# 2 / 15amp Breakers Joined..



## NorPlan (Dec 17, 2015)

:help:  Long & Short of it is a 2 / 15 amp Joined Breakers Popped... Have Flipped On / Off a few times .. No Resistence, won't Click On as it should.. Would that mean possibly the Breaker is Toast ??


----------



## JoeD (Dec 17, 2015)

Or there is a short and it tripping instantly.


----------



## nealtw (Dec 17, 2015)

Make sure you have pushed both breakers all the way to off before turning them to on.


----------



## kok328 (Dec 17, 2015)

Not sure what this breaker could be.  You've described a 2-pole breaker which would be for a 240V something.
Not big enough for typical 240V clothes dryer, electric stove, A/C compressor or base board heater.
Whatever this circuit is for, remove the load and then try to reset the breaker.  If no luck, then replace the breaker.


----------



## nealtw (Dec 17, 2015)

kok328 said:


> Not sure what this breaker could be.  You've described a 2-pole breaker which would be for a 240V something.
> Not big enough for typical 240V clothes dryer, electric stove, A/C compressor or base board heater.
> Whatever this circuit is for, remove the load and then try to reset the breaker.  If no luck, then replace the breaker.



Two circuits on a three wire are tied together.


----------



## beachguy005 (Dec 18, 2015)

I think what kok328 is saying the it's a 2p15 which is pretty odd.


----------



## NorPlan (Dec 18, 2015)

nealtw said:


> Two circuits on a three wire are tied together.

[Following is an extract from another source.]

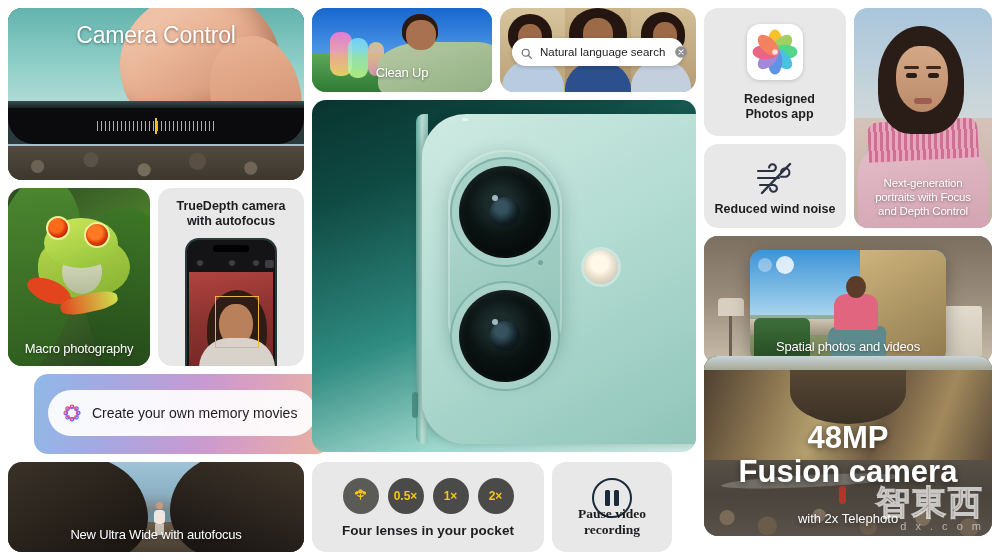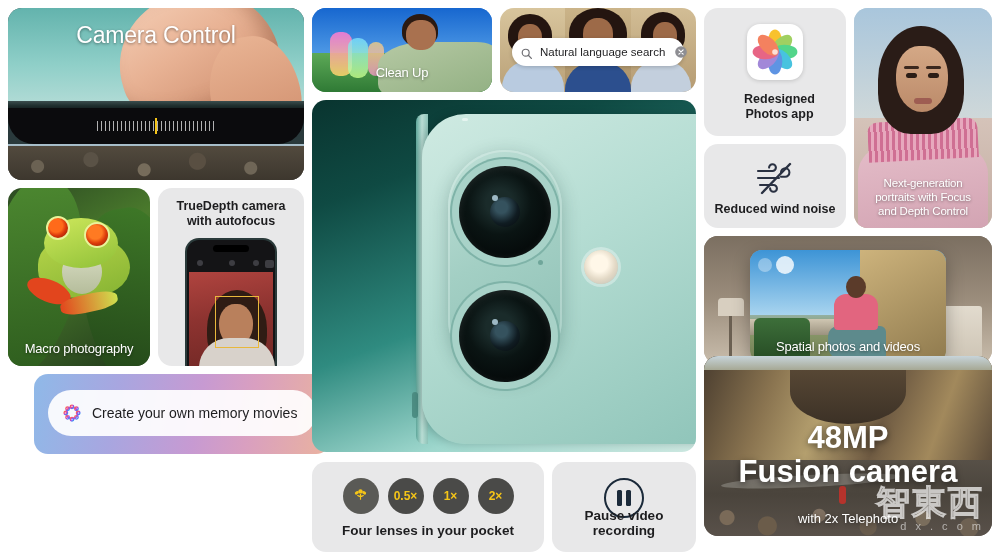"Pause video recording" #t-pause { font-family: none -> Liberation Serif, serif; width: 144px -> 120px }
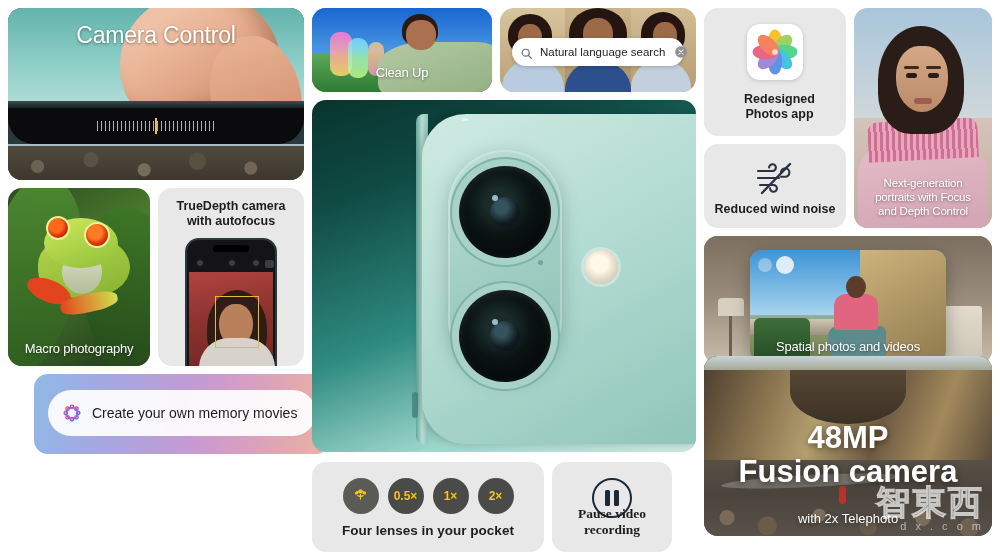"New Ultra Wide with autofocus" div.tile { html: none -> <div> <div></div> <div></div> <div> <span></span> <span></span> <span></span> </div> <div></div> <div></div> <div>New Ultra Wide with autofocus</div> </div> }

10-4 Have Flicked Breaker On / Off a Number of Times.. As I said there is No Resistence either direction as in doesn't Click into Position.. Open Concept , Kitchen / Livingroom.. Kitchen side , 1 wall a Wall Plug either side of the Sink.. Other Wall a Plug on either side where the Stove Top Incert used to be.. Those Two Plugs are connected to the Blown Breaker, Fridge is along the same wall with it's own plug, didn't interfere??. House was Built Mid 70's , Brand Name on the Panel is (Commander QM40200) White Wire is into the Ground Bar, Black is into the Rightside Breaker / Red is into the Leftside Breaker..


----------



## JoeD (Dec 18, 2015)

Could be a bad breaker. They do go bad sometimes.


----------



## bud16415 (Dec 18, 2015)

It is a bad breaker. If it is flipping back and forth without the contact pressure it is a mechanical failure inside it. Trip one of the other ones on and off if that one has a free feel compared to the others  it is 100% bad IMO.


----------



## slownsteady (Dec 18, 2015)

If the old stove top was electric, maybe; but otherwise why a 2-pole for outlets? Does it split to 110 someplace downstream?


----------



## nealtw (Dec 18, 2015)

slownsteady said:


> If the old stove top was electric, maybe; but otherwise why a 2-pole for outlets? Does it split to 110 someplace downstream?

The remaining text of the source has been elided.